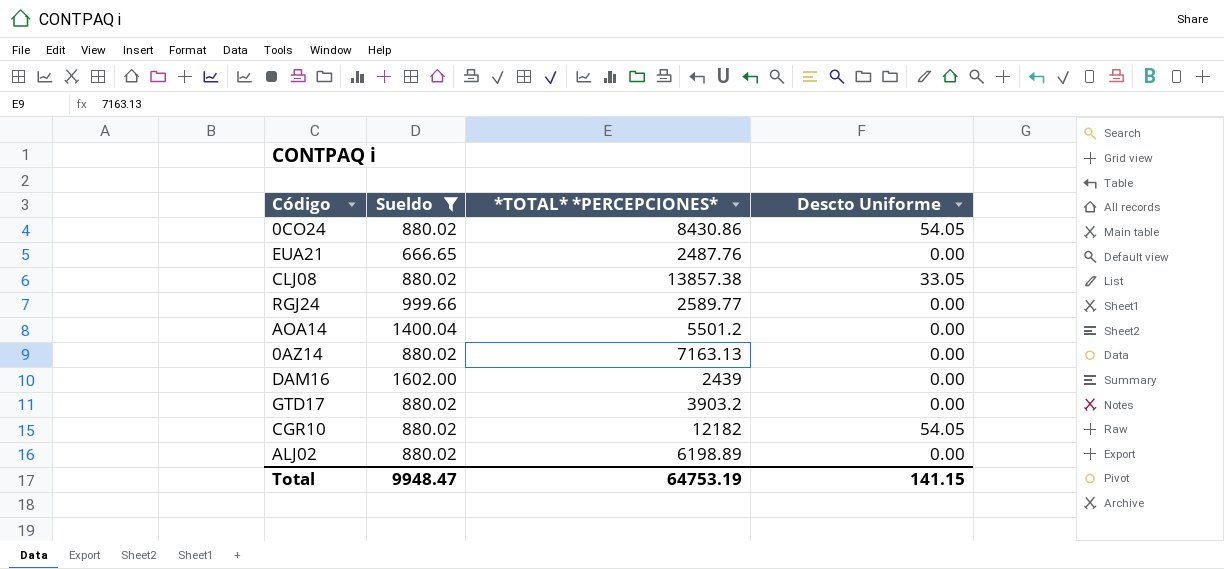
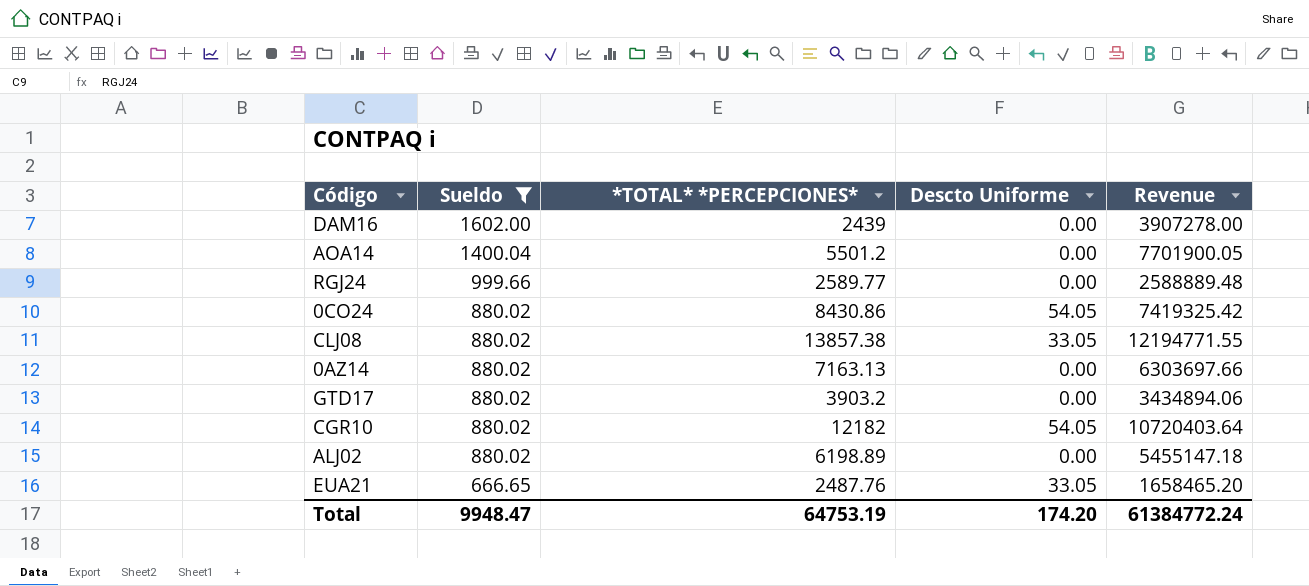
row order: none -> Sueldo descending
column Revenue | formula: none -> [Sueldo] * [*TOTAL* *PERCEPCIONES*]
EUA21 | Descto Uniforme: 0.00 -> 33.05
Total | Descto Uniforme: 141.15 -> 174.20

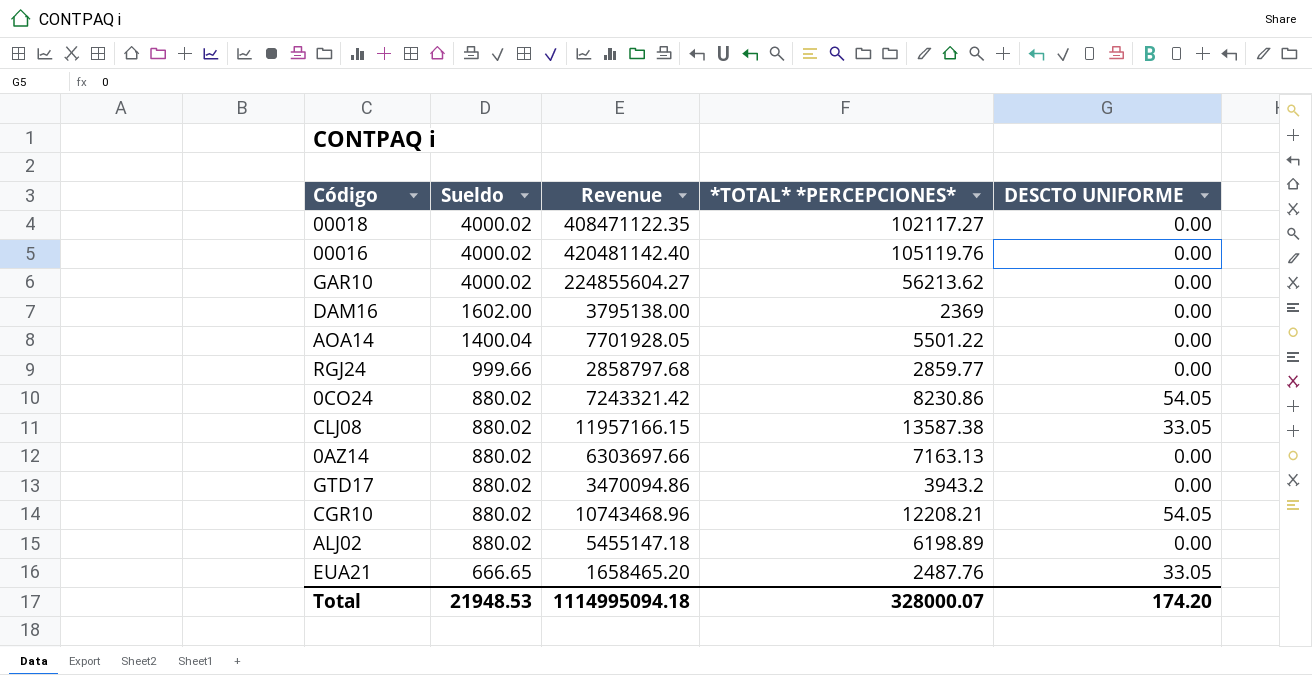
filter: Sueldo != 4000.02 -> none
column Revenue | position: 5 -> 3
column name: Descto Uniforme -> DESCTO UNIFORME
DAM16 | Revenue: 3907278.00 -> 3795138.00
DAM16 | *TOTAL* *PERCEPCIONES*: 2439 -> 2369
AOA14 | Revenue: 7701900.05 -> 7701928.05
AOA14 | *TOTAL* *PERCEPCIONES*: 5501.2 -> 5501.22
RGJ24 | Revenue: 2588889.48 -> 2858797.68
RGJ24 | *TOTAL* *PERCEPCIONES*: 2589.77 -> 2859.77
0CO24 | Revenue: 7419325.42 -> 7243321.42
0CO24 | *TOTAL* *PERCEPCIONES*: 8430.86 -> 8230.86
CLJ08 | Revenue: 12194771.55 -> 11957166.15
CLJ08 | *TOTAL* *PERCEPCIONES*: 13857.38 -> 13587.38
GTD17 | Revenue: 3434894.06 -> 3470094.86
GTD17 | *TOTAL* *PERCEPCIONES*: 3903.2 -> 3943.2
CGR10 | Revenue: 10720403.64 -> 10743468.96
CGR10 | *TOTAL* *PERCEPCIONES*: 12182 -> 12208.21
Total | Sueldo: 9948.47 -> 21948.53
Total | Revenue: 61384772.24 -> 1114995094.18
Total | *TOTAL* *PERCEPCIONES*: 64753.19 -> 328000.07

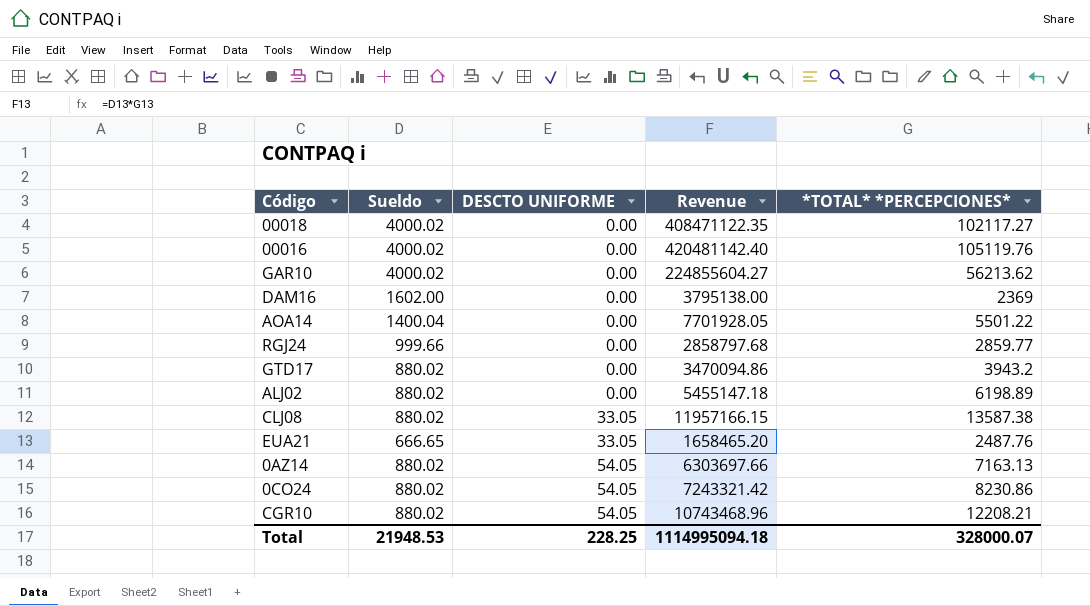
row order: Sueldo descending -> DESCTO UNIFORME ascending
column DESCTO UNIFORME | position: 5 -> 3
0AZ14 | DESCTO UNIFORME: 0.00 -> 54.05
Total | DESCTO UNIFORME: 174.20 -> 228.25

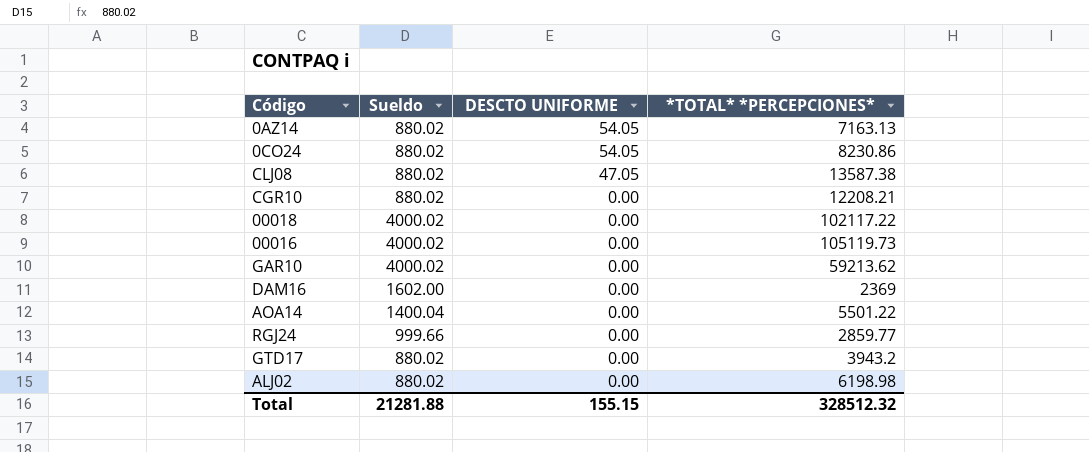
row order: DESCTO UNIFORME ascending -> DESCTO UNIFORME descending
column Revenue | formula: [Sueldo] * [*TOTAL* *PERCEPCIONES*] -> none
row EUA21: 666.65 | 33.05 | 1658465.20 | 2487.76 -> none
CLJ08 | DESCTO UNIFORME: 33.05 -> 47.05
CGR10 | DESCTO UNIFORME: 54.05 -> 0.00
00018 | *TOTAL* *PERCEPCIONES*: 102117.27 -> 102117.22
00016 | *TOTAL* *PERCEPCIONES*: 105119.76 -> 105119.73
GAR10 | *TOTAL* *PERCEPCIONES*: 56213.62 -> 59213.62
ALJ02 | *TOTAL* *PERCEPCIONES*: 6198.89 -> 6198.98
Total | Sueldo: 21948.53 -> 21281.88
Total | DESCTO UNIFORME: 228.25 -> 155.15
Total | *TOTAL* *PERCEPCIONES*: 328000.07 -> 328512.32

● Task
Please repeat the lines above exactly, beginning with the line that contains "ALJ02 | *TOTAL*" and ending with the final one.

● Output of the task
ALJ02 | *TOTAL* *PERCEPCIONES*: 6198.89 -> 6198.98
Total | Sueldo: 21948.53 -> 21281.88
Total | DESCTO UNIFORME: 228.25 -> 155.15
Total | *TOTAL* *PERCEPCIONES*: 328000.07 -> 328512.32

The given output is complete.